Exact copy, pictures excluded: print the lines from the one with "(322, 218) none" through the final line of the records.

[Before-and-after change records]
--------------------------------

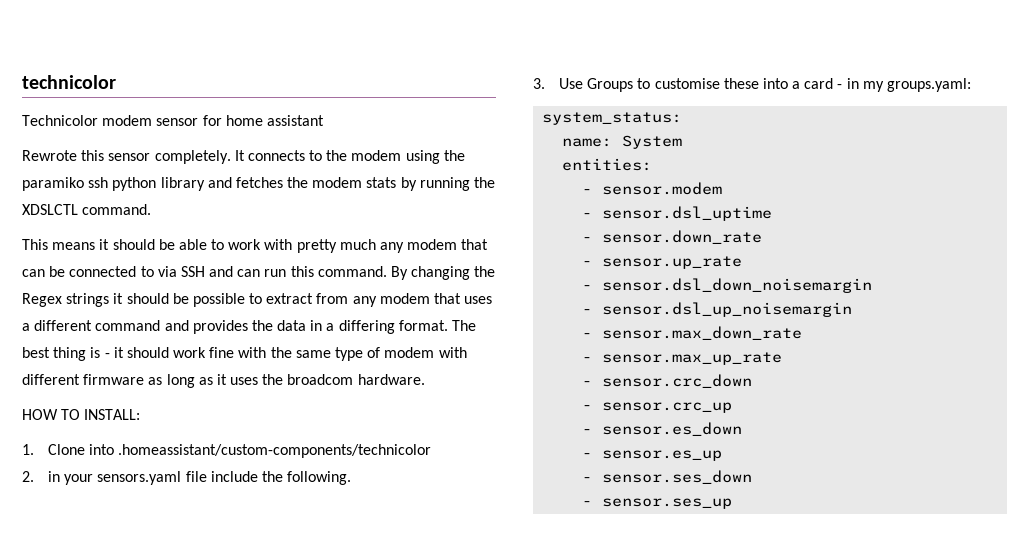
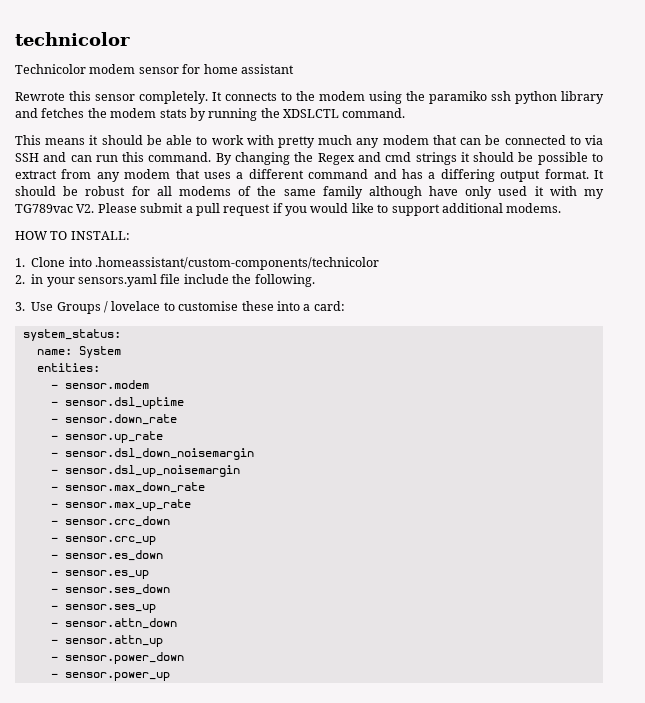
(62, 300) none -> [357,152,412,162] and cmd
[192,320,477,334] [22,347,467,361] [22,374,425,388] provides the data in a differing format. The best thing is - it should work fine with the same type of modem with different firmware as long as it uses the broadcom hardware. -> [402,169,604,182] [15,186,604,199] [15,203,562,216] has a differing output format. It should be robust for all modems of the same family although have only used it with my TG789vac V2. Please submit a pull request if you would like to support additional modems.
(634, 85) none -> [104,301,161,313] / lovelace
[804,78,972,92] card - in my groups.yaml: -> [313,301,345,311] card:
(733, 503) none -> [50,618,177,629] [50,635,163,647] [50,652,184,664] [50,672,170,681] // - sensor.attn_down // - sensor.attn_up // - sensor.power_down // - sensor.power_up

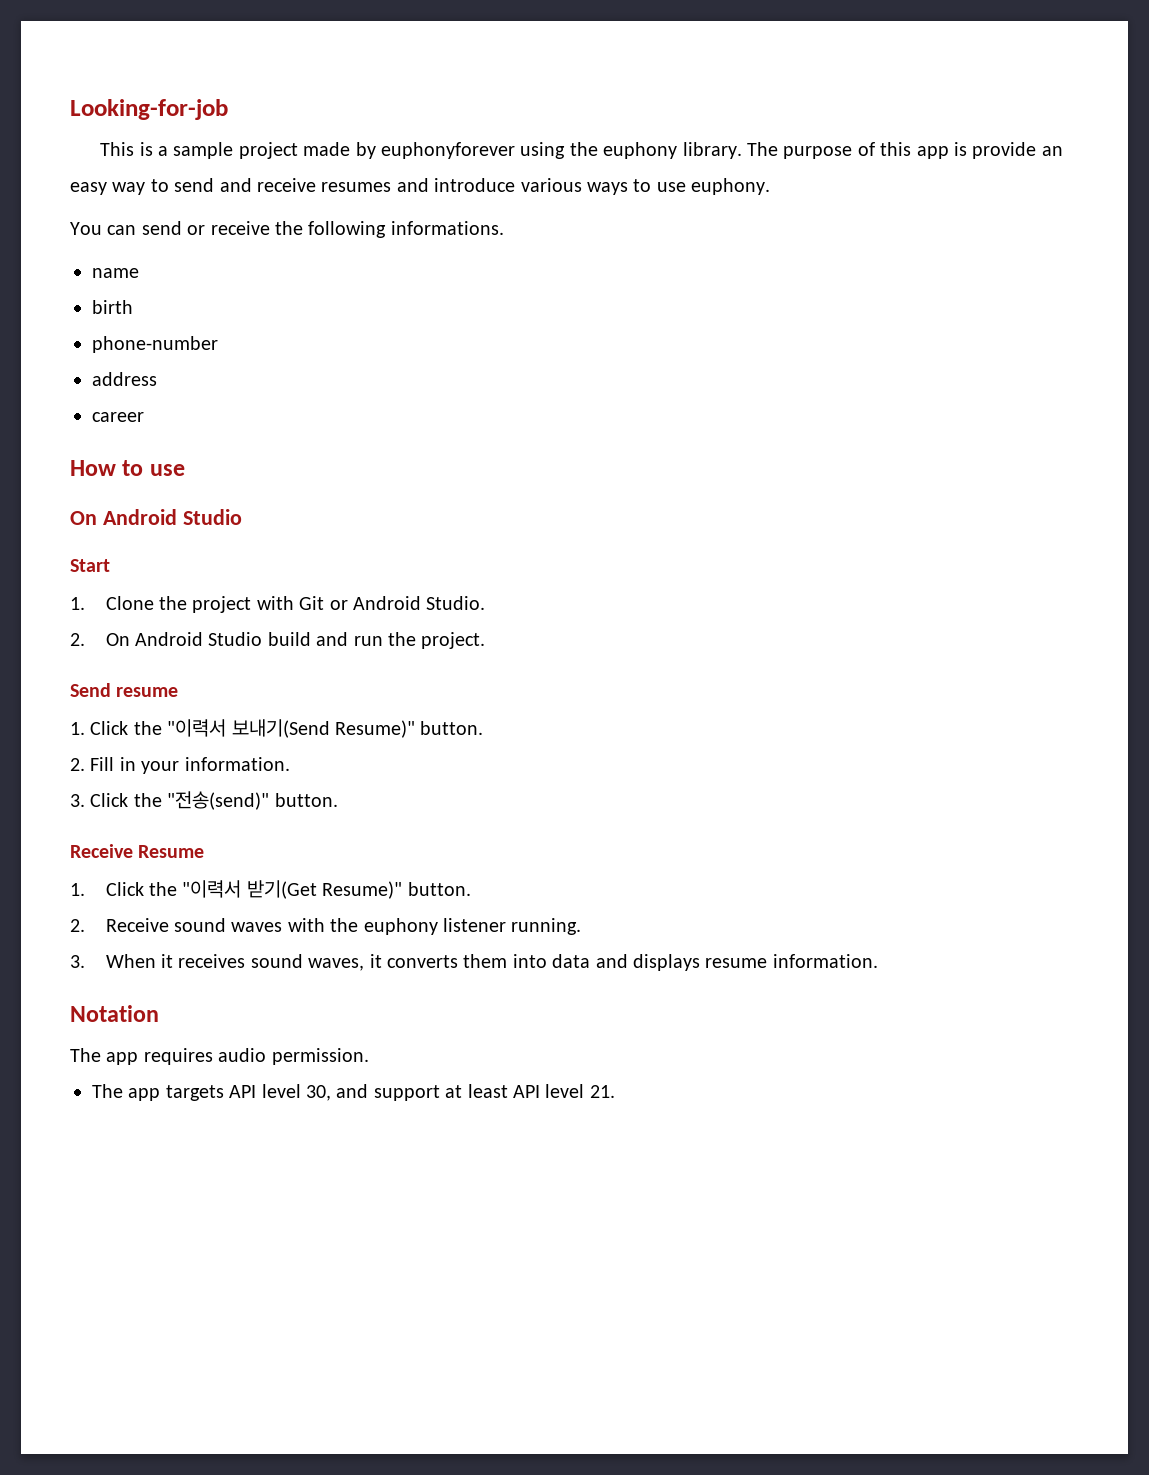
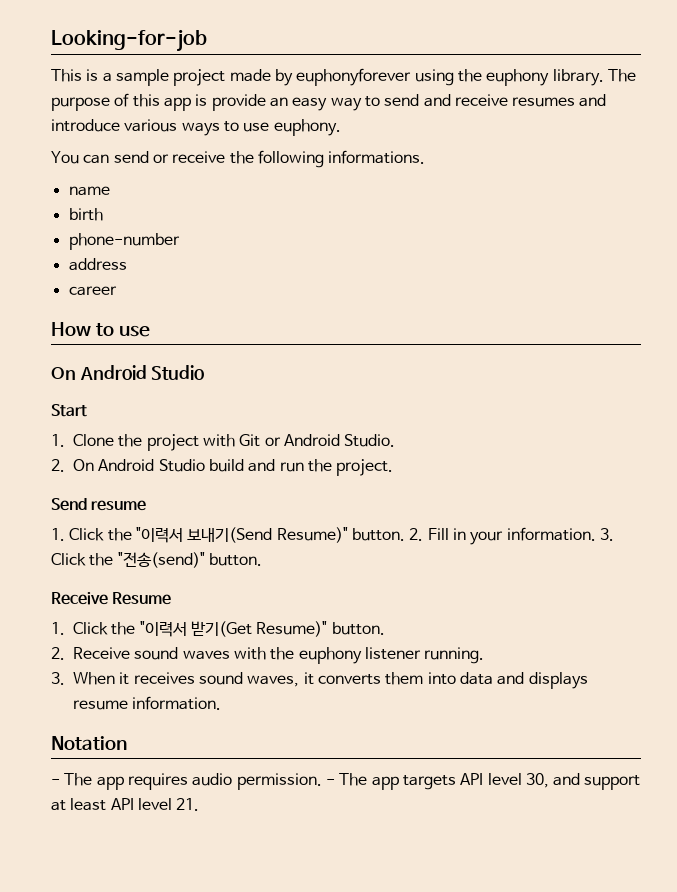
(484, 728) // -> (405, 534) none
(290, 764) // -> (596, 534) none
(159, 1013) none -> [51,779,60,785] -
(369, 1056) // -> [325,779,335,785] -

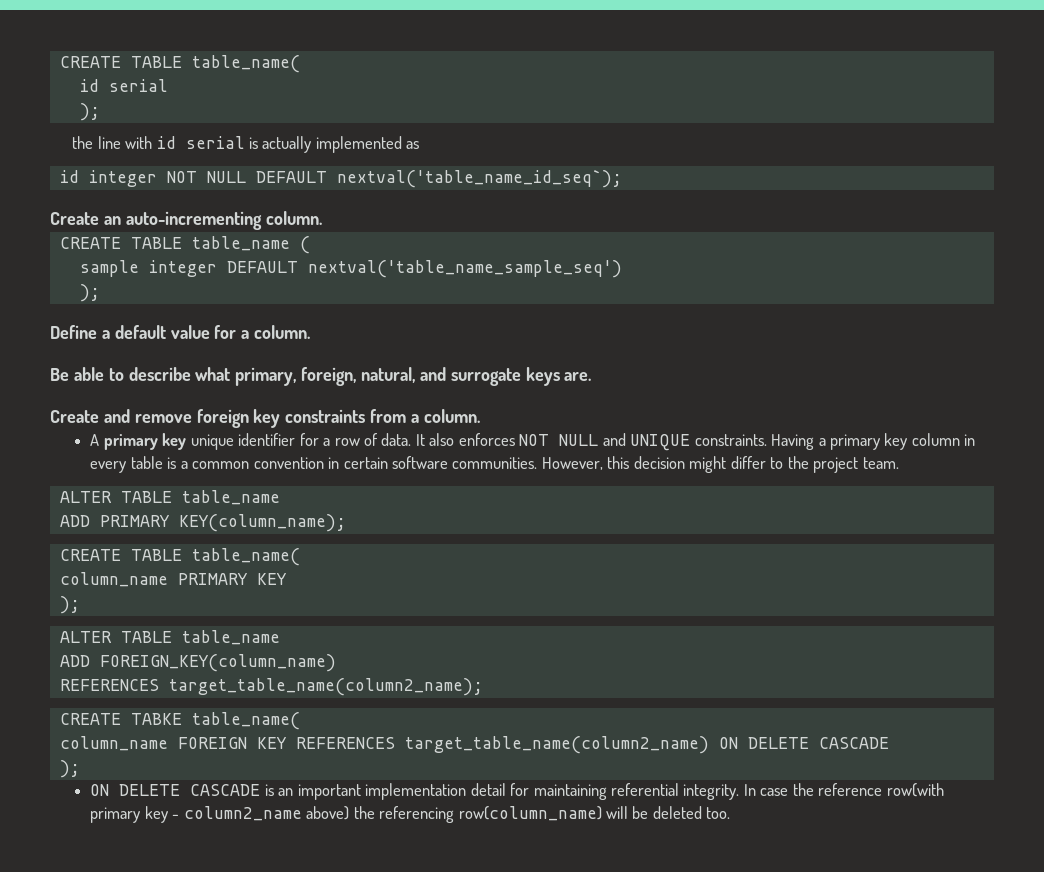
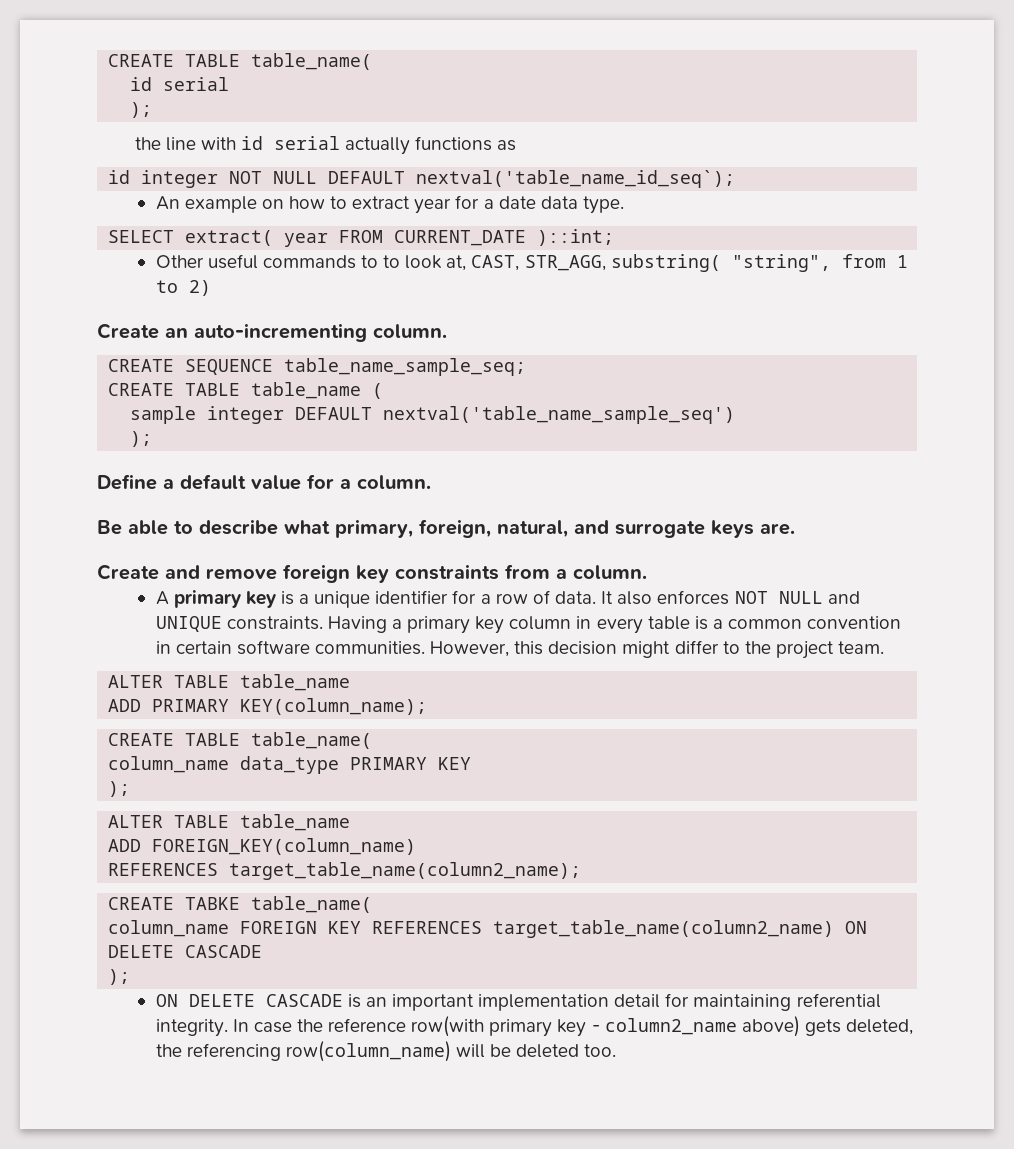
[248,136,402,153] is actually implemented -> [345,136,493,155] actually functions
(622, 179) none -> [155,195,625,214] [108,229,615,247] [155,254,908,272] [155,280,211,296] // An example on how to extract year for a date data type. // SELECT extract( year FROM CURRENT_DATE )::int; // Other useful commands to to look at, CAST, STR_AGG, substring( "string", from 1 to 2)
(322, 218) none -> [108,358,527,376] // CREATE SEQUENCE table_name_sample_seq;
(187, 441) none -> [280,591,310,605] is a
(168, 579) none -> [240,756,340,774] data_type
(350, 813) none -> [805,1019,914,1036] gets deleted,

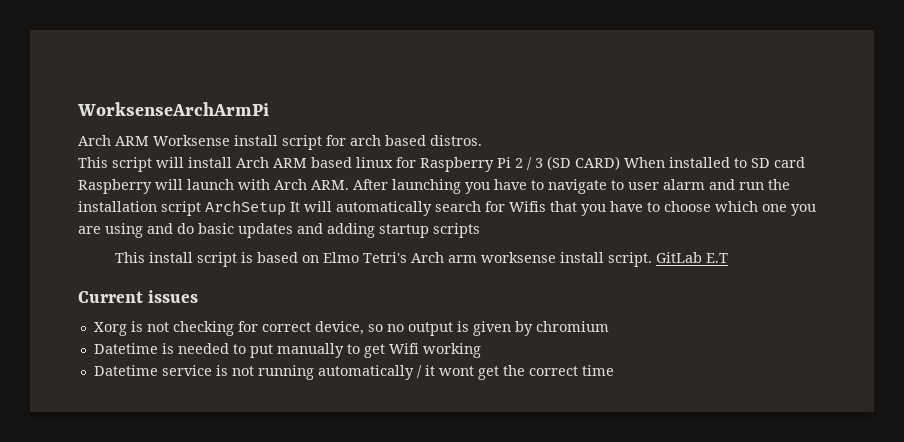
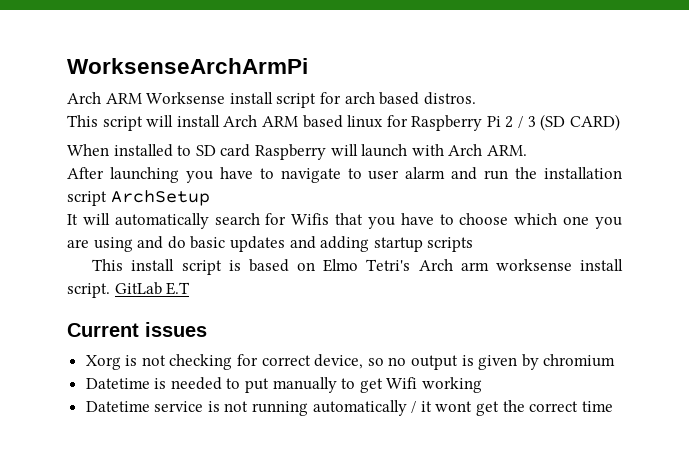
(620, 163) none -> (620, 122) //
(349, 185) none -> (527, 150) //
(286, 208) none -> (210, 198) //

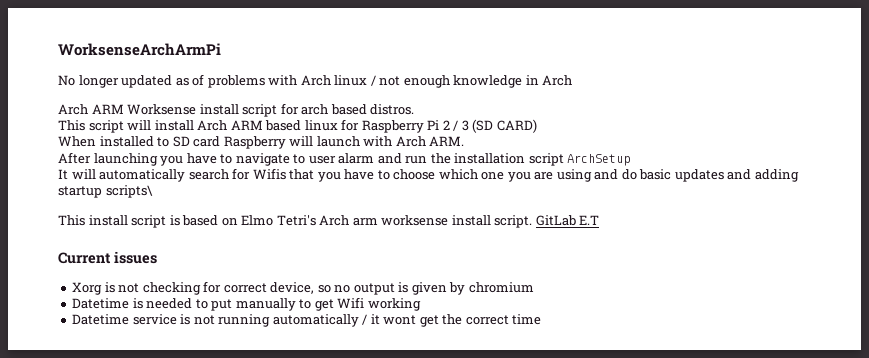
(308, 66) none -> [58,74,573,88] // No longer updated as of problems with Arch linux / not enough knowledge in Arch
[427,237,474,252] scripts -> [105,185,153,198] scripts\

--------------------------------

> **Result of the exercise**
(322, 218) none -> [108,358,527,376] // CREATE SEQUENCE table_name_sample_seq;
(187, 441) none -> [280,591,310,605] is a
(168, 579) none -> [240,756,340,774] data_type
(350, 813) none -> [805,1019,914,1036] gets deleted,

(620, 163) none -> (620, 122) //
(349, 185) none -> (527, 150) //
(286, 208) none -> (210, 198) //

(308, 66) none -> [58,74,573,88] // No longer updated as of problems with Arch linux / not enough knowledge in Arch
[427,237,474,252] scripts -> [105,185,153,198] scripts\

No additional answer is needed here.